CASE


A 66-year-old male presented to the emergency department (ED) with a 1-hour history of profuse left-sided anterior epistaxis. Cautery with silver nitrate was unsuccessful, and nasal packing was required to stop the bleeding. On examination, numerous spiderlike vascular lesions were present on the fingers, cheek, and tongue (Figure 1). CBC demonstrated microcytic anemia with a hemoglobin (Hgb) of 7.1 g/dL (normal range, 13.5-17.5 g/dL). The patient was admitted for transfusion of 3 units of packed RBCs and further observation. After 3 days, his Hgb level rose to 11 g/dL. The left-sided packing was removed on day 3, resulting in no immediate bleeding.

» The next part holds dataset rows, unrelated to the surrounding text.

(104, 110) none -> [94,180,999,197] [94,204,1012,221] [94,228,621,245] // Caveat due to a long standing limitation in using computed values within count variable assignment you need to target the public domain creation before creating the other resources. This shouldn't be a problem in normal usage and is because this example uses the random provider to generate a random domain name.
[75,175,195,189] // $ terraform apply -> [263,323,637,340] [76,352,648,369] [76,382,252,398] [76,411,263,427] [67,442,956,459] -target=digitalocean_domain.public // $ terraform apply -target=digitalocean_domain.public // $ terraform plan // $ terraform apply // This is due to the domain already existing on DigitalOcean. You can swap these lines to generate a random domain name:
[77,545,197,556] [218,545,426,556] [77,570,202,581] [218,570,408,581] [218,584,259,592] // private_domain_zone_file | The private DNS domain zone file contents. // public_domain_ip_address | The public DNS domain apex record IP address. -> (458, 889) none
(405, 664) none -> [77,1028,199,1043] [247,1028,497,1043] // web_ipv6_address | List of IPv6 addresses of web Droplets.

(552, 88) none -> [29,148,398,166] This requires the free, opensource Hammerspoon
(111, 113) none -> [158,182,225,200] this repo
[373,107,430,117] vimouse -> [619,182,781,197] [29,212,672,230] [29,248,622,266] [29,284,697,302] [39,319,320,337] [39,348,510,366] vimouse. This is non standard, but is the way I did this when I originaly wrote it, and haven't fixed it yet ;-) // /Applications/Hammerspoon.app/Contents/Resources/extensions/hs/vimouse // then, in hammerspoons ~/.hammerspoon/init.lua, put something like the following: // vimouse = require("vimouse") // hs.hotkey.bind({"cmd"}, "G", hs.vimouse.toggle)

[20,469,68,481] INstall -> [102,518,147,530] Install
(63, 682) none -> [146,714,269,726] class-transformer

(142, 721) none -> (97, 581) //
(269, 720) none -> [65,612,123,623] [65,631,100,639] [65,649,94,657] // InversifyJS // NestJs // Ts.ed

The patient had had numerous bouts of epistaxis and GI bleeding. He had been transfused on multiple occasions and lived with an Hgb level between 9 and 10 g/dL. His history was also significant for type 1 diabetes, hypertension, gastroesophageal reflux disease, and chronic anemia, for which he received frequent IV infusions of iron. Review of medications revealed no chronic use of anticoagulants or NSAIDs, and he had had several simple cautery and invasive nasal ligation procedures. The patient's mother and a sister, both deceased, had suffered from similar bleeding episodes.